Change detection outputs:
Segment Open
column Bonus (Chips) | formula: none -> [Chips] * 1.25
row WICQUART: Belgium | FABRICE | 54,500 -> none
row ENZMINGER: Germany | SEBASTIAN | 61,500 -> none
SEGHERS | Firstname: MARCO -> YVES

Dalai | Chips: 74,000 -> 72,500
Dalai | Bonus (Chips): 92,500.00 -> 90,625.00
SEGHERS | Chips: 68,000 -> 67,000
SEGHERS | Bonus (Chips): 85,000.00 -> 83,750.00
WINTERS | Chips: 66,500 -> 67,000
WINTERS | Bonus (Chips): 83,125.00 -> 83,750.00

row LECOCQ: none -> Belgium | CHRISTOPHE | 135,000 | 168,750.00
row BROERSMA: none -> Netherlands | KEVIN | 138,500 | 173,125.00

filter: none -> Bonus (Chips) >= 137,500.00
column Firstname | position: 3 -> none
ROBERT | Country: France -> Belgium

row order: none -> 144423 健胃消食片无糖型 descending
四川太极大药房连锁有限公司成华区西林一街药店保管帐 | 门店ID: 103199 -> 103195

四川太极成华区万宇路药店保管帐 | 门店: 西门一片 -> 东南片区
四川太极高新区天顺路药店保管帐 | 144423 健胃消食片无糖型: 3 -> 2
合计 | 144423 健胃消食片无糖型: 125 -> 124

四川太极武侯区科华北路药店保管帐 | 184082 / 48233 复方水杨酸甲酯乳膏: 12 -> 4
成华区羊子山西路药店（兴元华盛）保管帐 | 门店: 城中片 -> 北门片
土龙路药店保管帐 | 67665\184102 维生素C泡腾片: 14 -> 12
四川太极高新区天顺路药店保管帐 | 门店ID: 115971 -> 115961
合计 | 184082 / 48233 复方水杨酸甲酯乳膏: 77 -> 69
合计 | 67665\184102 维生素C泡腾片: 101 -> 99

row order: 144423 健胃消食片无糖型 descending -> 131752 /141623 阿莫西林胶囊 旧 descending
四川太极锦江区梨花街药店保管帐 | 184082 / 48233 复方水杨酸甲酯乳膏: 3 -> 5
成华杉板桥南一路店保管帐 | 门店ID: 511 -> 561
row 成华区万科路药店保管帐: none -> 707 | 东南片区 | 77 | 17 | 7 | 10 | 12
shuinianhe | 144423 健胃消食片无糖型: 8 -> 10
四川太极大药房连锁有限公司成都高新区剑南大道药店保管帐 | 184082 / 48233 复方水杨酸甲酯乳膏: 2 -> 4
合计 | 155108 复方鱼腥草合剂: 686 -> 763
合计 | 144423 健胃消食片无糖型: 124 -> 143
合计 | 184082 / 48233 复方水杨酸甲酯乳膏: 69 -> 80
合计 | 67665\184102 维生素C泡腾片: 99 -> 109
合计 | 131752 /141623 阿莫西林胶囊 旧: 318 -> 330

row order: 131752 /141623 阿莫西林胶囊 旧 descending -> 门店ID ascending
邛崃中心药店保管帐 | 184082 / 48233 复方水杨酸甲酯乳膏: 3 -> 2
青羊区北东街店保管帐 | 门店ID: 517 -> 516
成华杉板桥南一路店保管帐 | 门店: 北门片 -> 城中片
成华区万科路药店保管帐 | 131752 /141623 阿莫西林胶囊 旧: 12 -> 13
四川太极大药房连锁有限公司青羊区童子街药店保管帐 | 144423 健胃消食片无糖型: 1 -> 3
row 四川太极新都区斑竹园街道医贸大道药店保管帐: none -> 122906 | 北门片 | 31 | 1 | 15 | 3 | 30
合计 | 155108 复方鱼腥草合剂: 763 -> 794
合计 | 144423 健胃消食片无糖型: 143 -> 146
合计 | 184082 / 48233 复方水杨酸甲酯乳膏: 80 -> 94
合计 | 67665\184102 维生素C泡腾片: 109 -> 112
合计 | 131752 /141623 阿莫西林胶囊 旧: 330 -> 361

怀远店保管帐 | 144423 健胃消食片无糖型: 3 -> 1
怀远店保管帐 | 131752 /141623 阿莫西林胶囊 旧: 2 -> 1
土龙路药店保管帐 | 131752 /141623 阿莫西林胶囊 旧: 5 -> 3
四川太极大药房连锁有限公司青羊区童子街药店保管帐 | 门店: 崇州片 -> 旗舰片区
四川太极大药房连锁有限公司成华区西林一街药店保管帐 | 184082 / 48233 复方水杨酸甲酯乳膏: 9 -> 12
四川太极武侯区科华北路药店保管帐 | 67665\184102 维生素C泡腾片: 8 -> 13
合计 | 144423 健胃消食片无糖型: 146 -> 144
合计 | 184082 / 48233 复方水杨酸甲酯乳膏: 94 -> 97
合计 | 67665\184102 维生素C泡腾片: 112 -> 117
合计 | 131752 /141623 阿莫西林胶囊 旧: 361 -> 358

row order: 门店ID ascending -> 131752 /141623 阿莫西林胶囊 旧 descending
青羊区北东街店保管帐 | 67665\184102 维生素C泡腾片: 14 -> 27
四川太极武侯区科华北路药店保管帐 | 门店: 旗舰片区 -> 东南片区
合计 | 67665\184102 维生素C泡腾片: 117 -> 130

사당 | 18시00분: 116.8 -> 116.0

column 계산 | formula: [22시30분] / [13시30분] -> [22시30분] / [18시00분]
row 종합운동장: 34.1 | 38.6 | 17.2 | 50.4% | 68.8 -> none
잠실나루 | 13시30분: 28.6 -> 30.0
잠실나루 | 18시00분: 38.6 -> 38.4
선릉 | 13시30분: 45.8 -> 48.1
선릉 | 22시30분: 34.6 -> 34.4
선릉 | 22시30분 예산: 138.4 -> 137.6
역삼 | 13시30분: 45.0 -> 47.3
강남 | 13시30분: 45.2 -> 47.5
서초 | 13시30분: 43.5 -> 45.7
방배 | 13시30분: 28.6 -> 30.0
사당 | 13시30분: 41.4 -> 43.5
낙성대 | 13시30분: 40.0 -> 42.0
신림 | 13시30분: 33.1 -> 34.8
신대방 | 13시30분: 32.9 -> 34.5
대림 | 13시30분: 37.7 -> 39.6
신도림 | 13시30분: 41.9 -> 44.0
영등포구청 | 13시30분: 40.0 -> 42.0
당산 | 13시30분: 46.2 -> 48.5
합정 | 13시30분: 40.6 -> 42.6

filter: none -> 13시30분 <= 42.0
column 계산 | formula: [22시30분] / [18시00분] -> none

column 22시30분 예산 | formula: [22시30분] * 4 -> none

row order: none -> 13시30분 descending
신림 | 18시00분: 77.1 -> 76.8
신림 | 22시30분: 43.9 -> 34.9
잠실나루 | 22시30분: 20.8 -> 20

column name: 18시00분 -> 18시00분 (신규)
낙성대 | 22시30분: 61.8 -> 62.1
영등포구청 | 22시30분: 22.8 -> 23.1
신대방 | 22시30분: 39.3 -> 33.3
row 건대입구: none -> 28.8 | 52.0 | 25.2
Segment Closed
** What the exercise asks **
Leave out every line before the one containing "四川太极武侯区科华北路药店保管帐 | 门店: 旗舰片区 -> 东南片区". Transcribe that line and all lines after it through the end of the data above, exactly.

** Response area **
四川太极武侯区科华北路药店保管帐 | 门店: 旗舰片区 -> 东南片区
合计 | 67665\184102 维生素C泡腾片: 117 -> 130

사당 | 18시00분: 116.8 -> 116.0

column 계산 | formula: [22시30분] / [13시30분] -> [22시30분] / [18시00분]
row 종합운동장: 34.1 | 38.6 | 17.2 | 50.4% | 68.8 -> none
잠실나루 | 13시30분: 28.6 -> 30.0
잠실나루 | 18시00분: 38.6 -> 38.4
선릉 | 13시30분: 45.8 -> 48.1
선릉 | 22시30분: 34.6 -> 34.4
선릉 | 22시30분 예산: 138.4 -> 137.6
역삼 | 13시30분: 45.0 -> 47.3
강남 | 13시30분: 45.2 -> 47.5
서초 | 13시30분: 43.5 -> 45.7
방배 | 13시30분: 28.6 -> 30.0
사당 | 13시30분: 41.4 -> 43.5
낙성대 | 13시30분: 40.0 -> 42.0
신림 | 13시30분: 33.1 -> 34.8
신대방 | 13시30분: 32.9 -> 34.5
대림 | 13시30분: 37.7 -> 39.6
신도림 | 13시30분: 41.9 -> 44.0
영등포구청 | 13시30분: 40.0 -> 42.0
당산 | 13시30분: 46.2 -> 48.5
합정 | 13시30분: 40.6 -> 42.6

filter: none -> 13시30분 <= 42.0
column 계산 | formula: [22시30분] / [18시00분] -> none

column 22시30분 예산 | formula: [22시30분] * 4 -> none

row order: none -> 13시30분 descending
신림 | 18시00분: 77.1 -> 76.8
신림 | 22시30분: 43.9 -> 34.9
잠실나루 | 22시30분: 20.8 -> 20

column name: 18시00분 -> 18시00분 (신규)
낙성대 | 22시30분: 61.8 -> 62.1
영등포구청 | 22시30분: 22.8 -> 23.1
신대방 | 22시30분: 39.3 -> 33.3
row 건대입구: none -> 28.8 | 52.0 | 25.2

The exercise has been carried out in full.